Aim of the exercise | Which lines below hold the word "absolute"? Report each one.

━━ Dataset records ━━

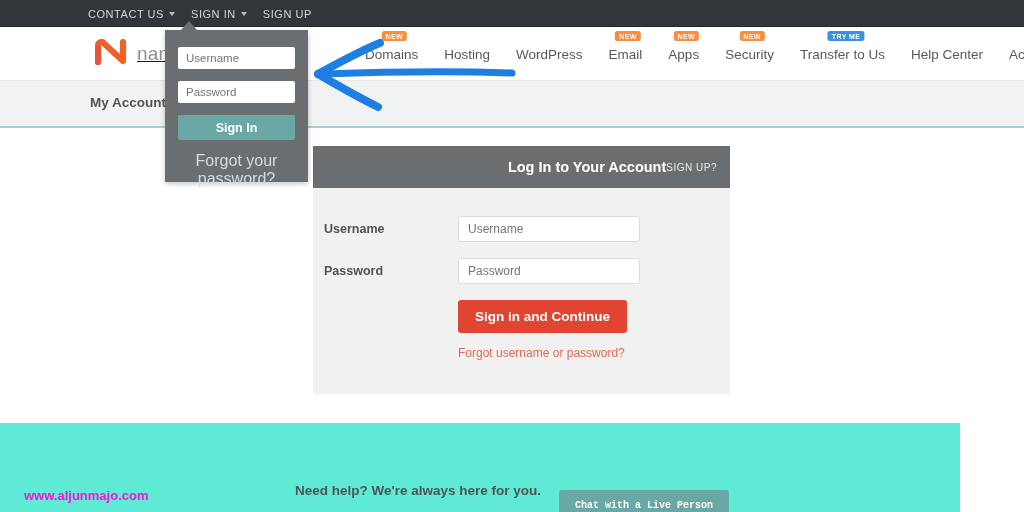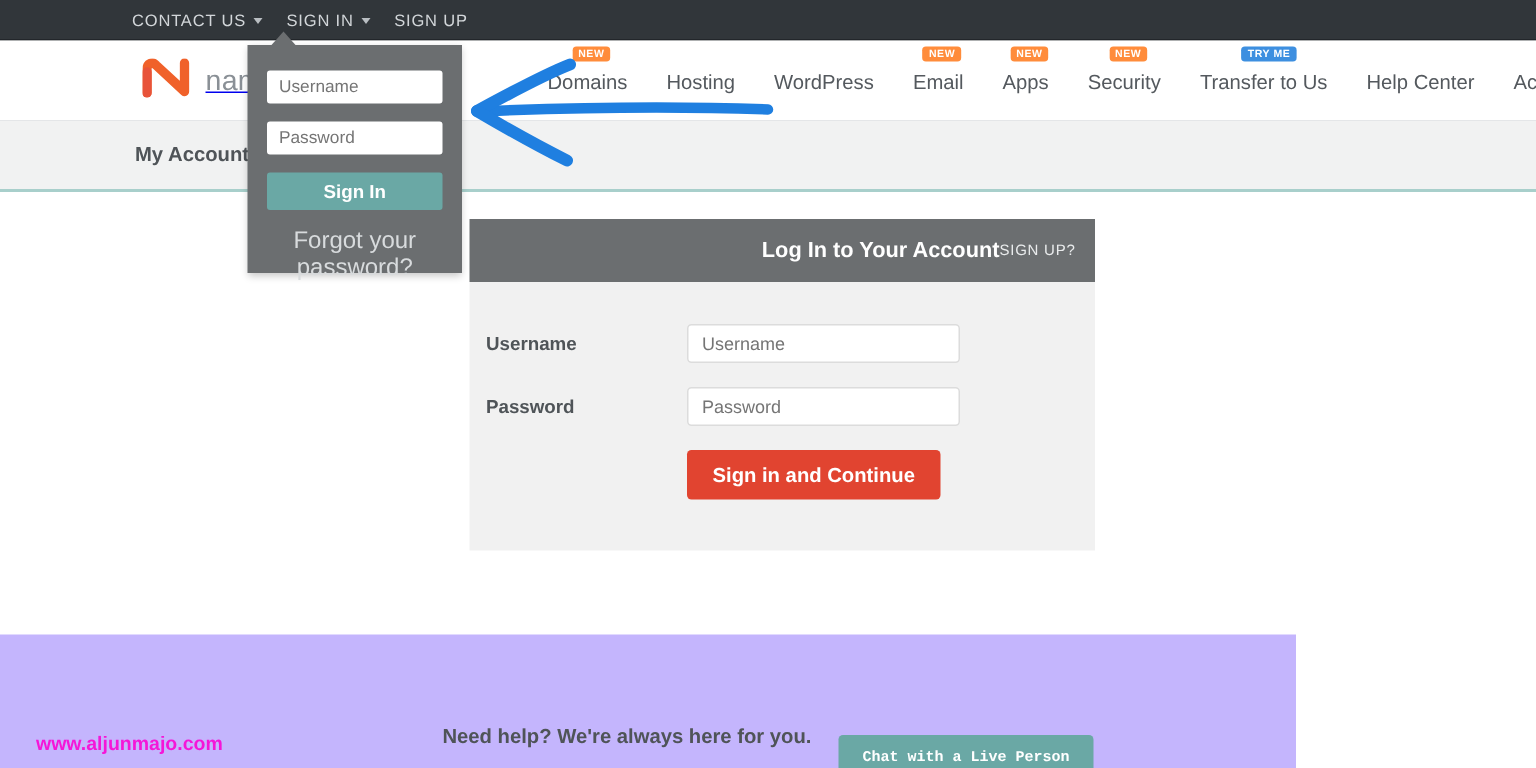--- a/index.html
+++ b/index.html
@@ -246,6 +246,7 @@
       <div class="submit-wrap">
         <button class="btn-submit">Sign in and Continue</button>
       </div>
+      <a class="card-forgot" href="#">Forgot username or password?</a>
     </div>
   </div>
 

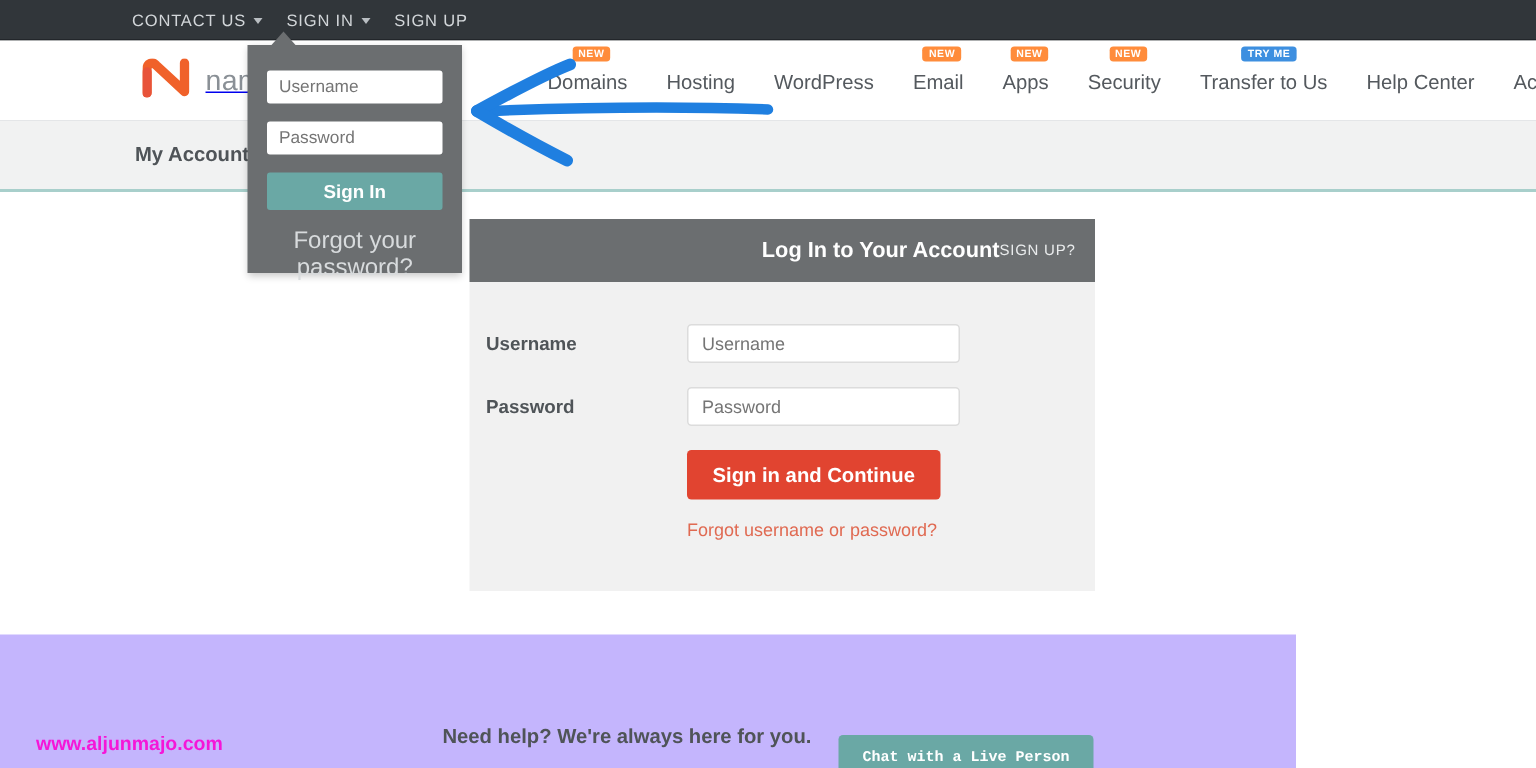--- a/index.html
+++ b/index.html
@@ -124,8 +124,8 @@
 
   
   .helpband {
-    position: absolute; left: 0; top: 423px; width: 864px; height: 89px;
-    background: #c4b5fd;
+    position: absolute; left: 0; top: 423px; width: 960px; height: 89px;
+    background: #5eead4;
   }
   .helpinner {
     position: absolute; left: 0; top: 36px; width: 1024px;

━━━

Solution for this task |
-    position: absolute; left: 0; top: 423px; width: 864px; height: 89px;
+    position: absolute; left: 0; top: 423px; width: 960px; height: 89px;
     position: absolute; left: 0; top: 36px; width: 1024px;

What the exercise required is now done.